> _Study material_:

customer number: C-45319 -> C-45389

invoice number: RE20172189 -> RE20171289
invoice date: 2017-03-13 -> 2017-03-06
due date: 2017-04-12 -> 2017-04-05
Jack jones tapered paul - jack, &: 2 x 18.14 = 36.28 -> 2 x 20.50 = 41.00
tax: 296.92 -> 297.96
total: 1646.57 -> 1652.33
...
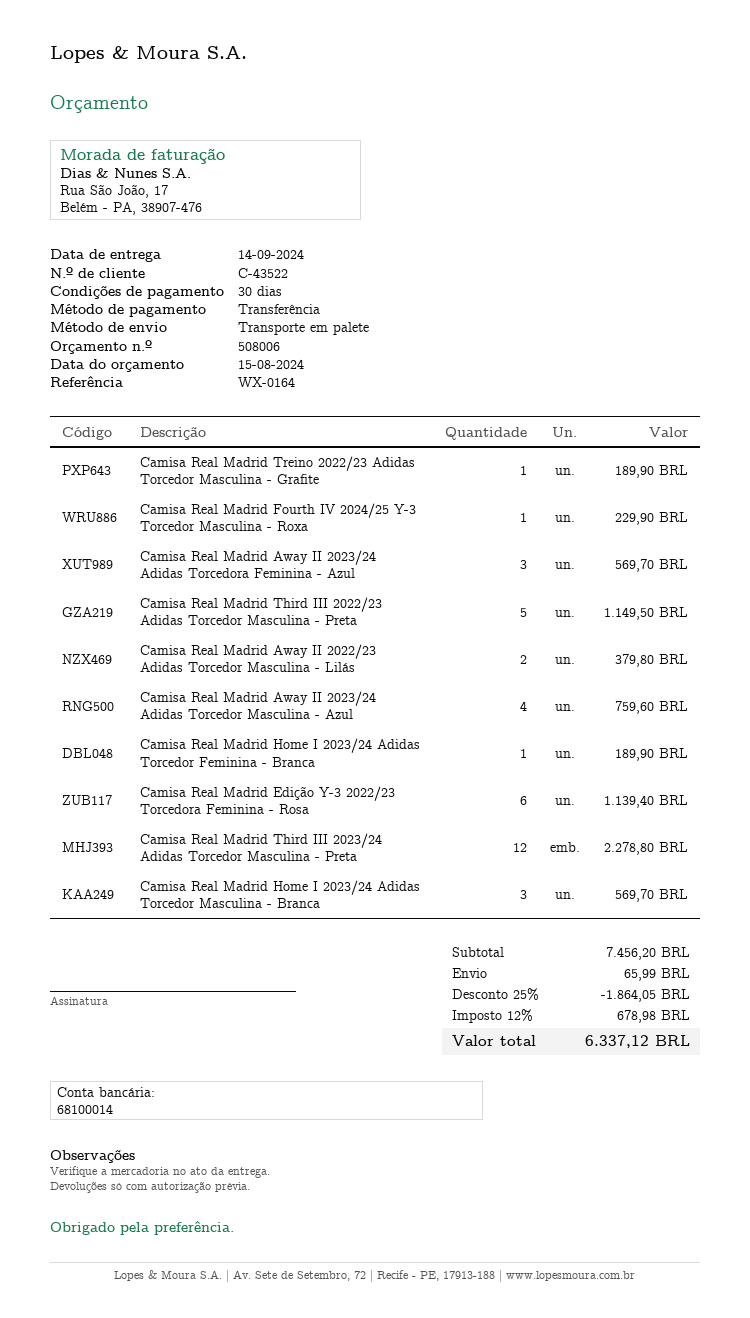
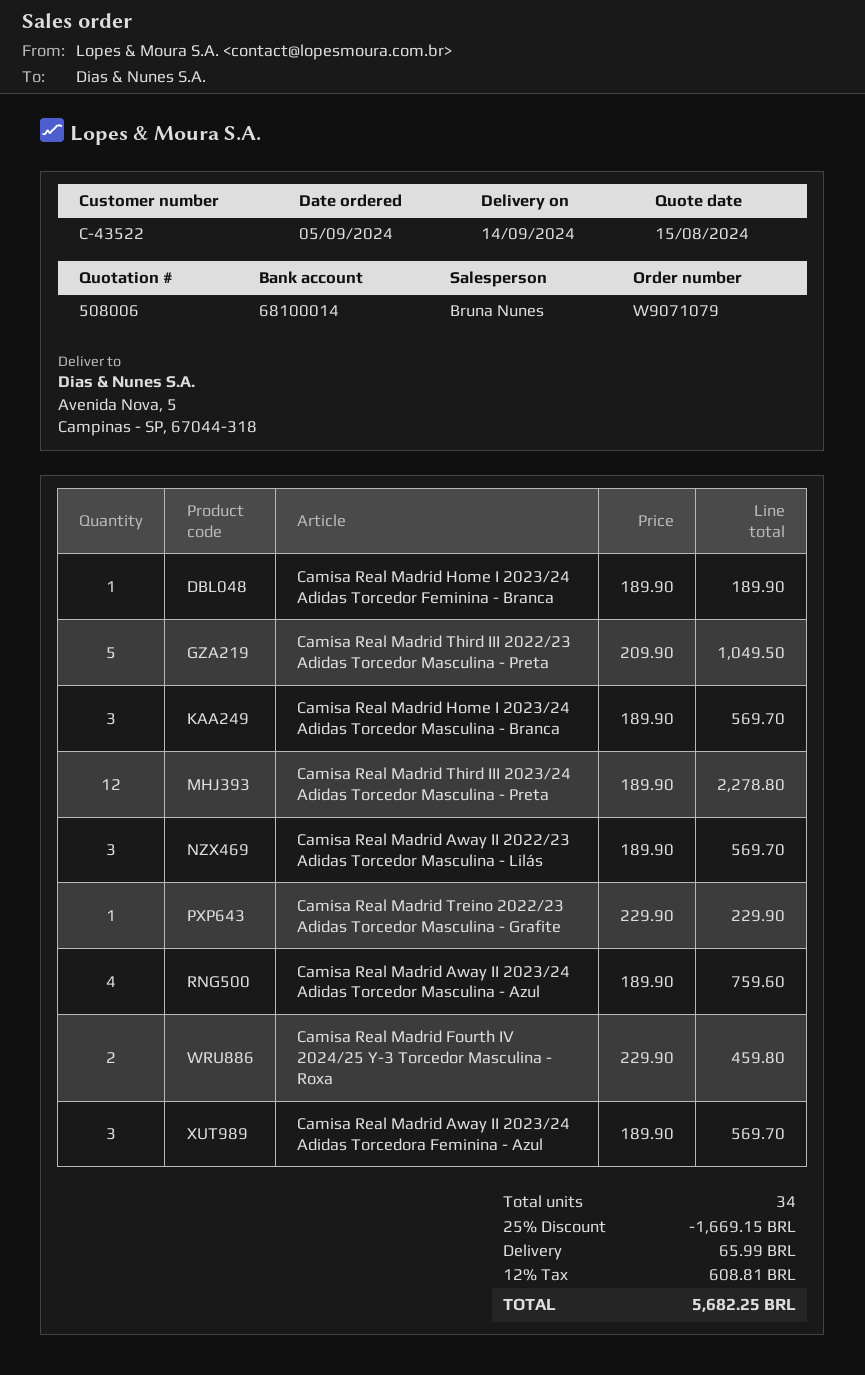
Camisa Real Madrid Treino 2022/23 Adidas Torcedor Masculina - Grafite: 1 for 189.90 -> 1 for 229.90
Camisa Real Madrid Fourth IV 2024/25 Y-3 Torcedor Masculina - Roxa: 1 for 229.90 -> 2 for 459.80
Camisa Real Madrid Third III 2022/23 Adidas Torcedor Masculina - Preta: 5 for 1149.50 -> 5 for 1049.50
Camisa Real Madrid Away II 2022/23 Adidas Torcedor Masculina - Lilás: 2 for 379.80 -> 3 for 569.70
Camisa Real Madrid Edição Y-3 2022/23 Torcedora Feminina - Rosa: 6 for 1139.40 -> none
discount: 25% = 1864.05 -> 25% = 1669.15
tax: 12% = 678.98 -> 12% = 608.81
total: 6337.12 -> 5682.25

> _Directions for this task_: Scanning the data above, copy out every line where "invoice" is found.

> _Solution below_:
invoice number: RE20172189 -> RE20171289
invoice date: 2017-03-13 -> 2017-03-06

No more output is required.